In your copy, each line below is repeated exactly and no image appears.

___ MATERIAL SHOWN ___

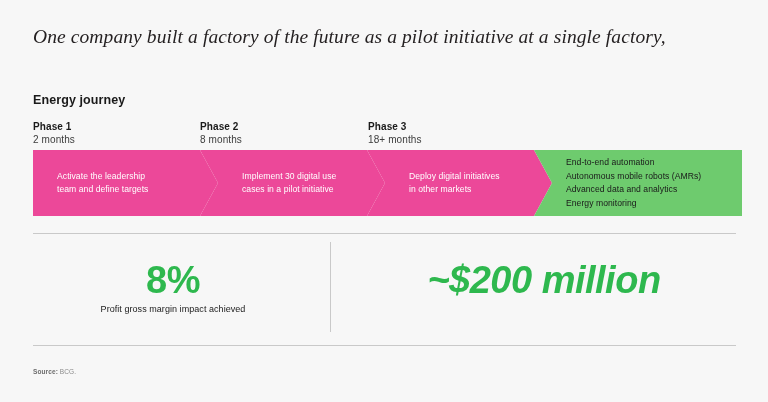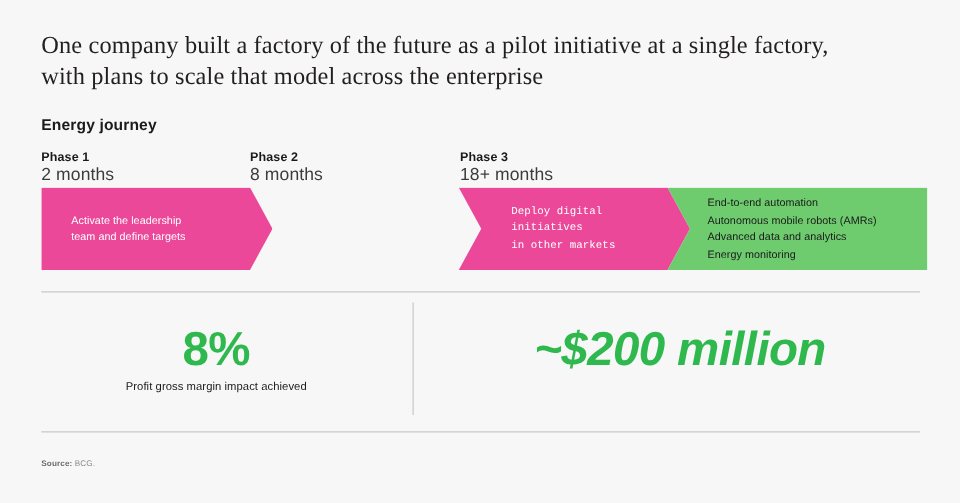"One company built a factory" .title { font-style: none -> italic }
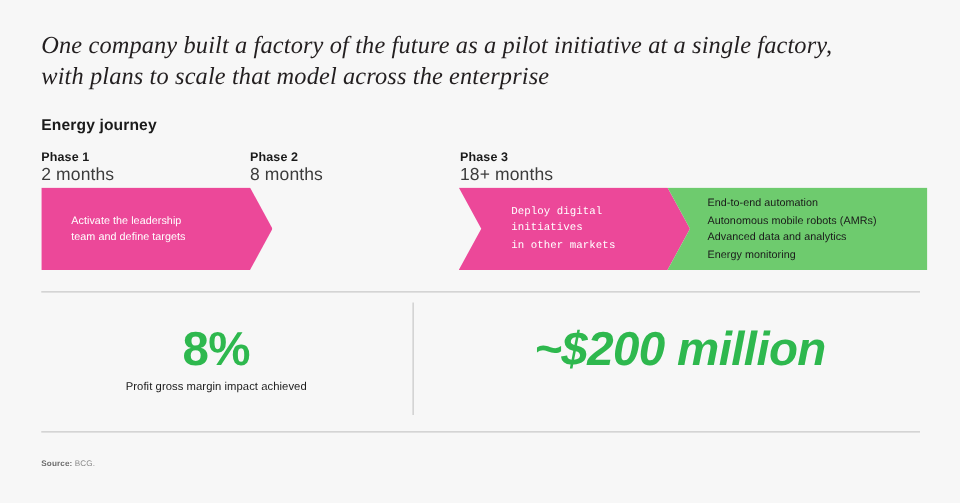"with plans to scale that" span.title-line { html: <span>with plans to scale that model across the enterprise</span> -> none }
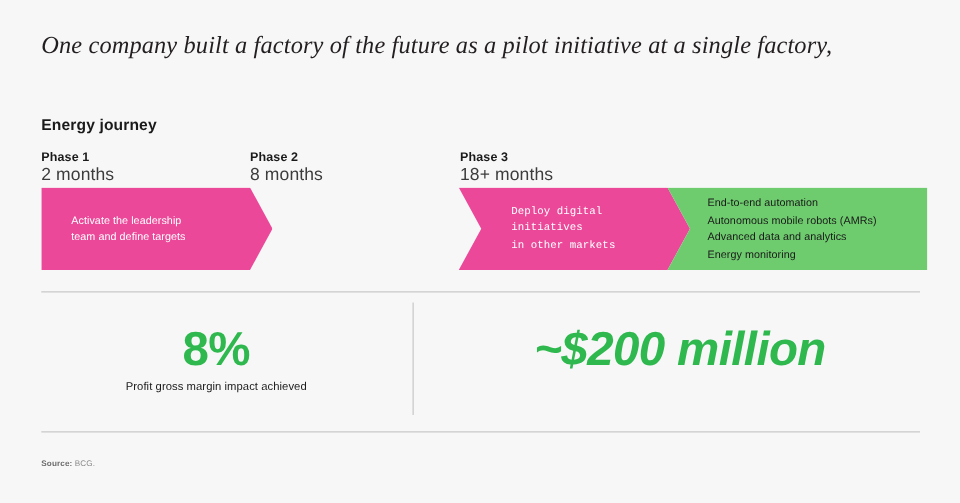"2 months" .phase-label .pl-sub { font-size: 14px -> 10px }
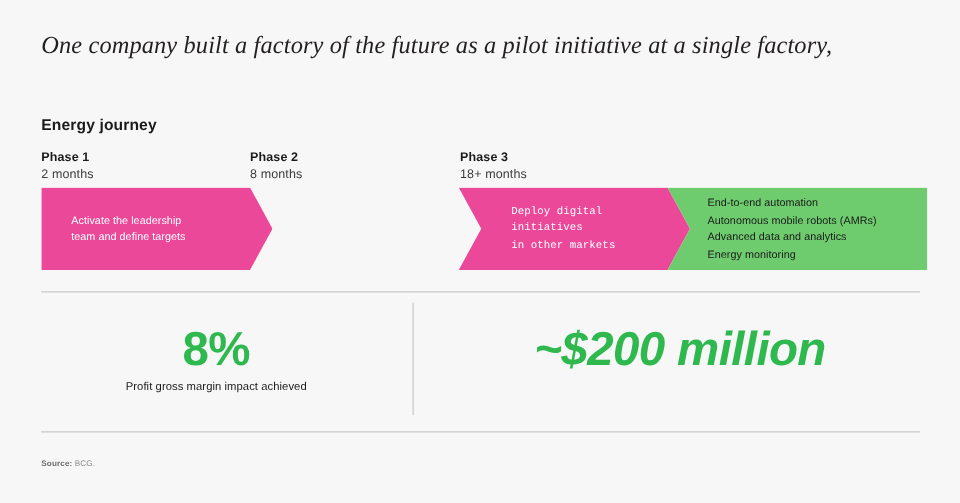"Implement 30 digital use" div.chev { html: none -> <div> <span>Implement 30 digital use cases in a pilot initiative</span> </div> }
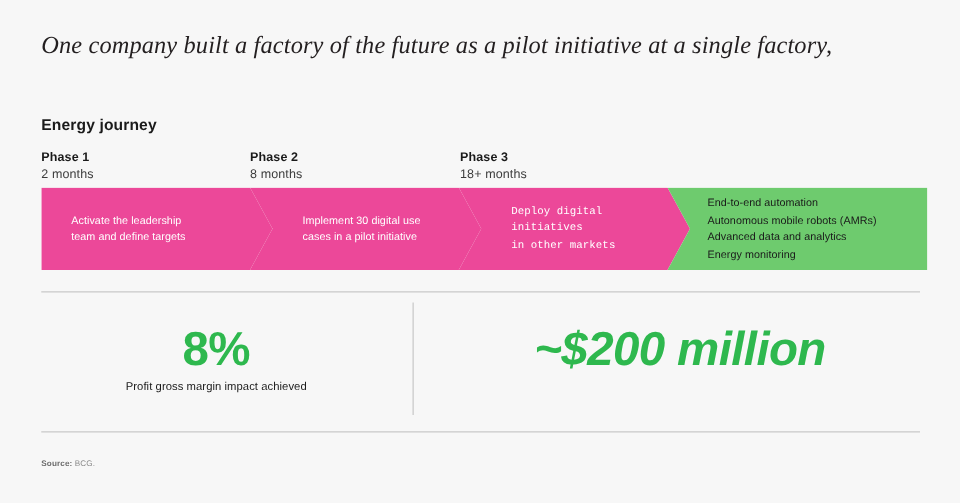"Deploy digital initiatives" span.chev-text { font-family: Liberation Mono, monospace -> none }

___

# RESPONSE AREA
"One company built a factory" .title { font-style: none -> italic }
"with plans to scale that" span.title-line { html: <span>with plans to scale that model across the enterprise</span> -> none }
"2 months" .phase-label .pl-sub { font-size: 14px -> 10px }
"Implement 30 digital use" div.chev { html: none -> <div> <span>Implement 30 digital use cases in a pilot initiative</span> </div> }
"Deploy digital initiatives" span.chev-text { font-family: Liberation Mono, monospace -> none }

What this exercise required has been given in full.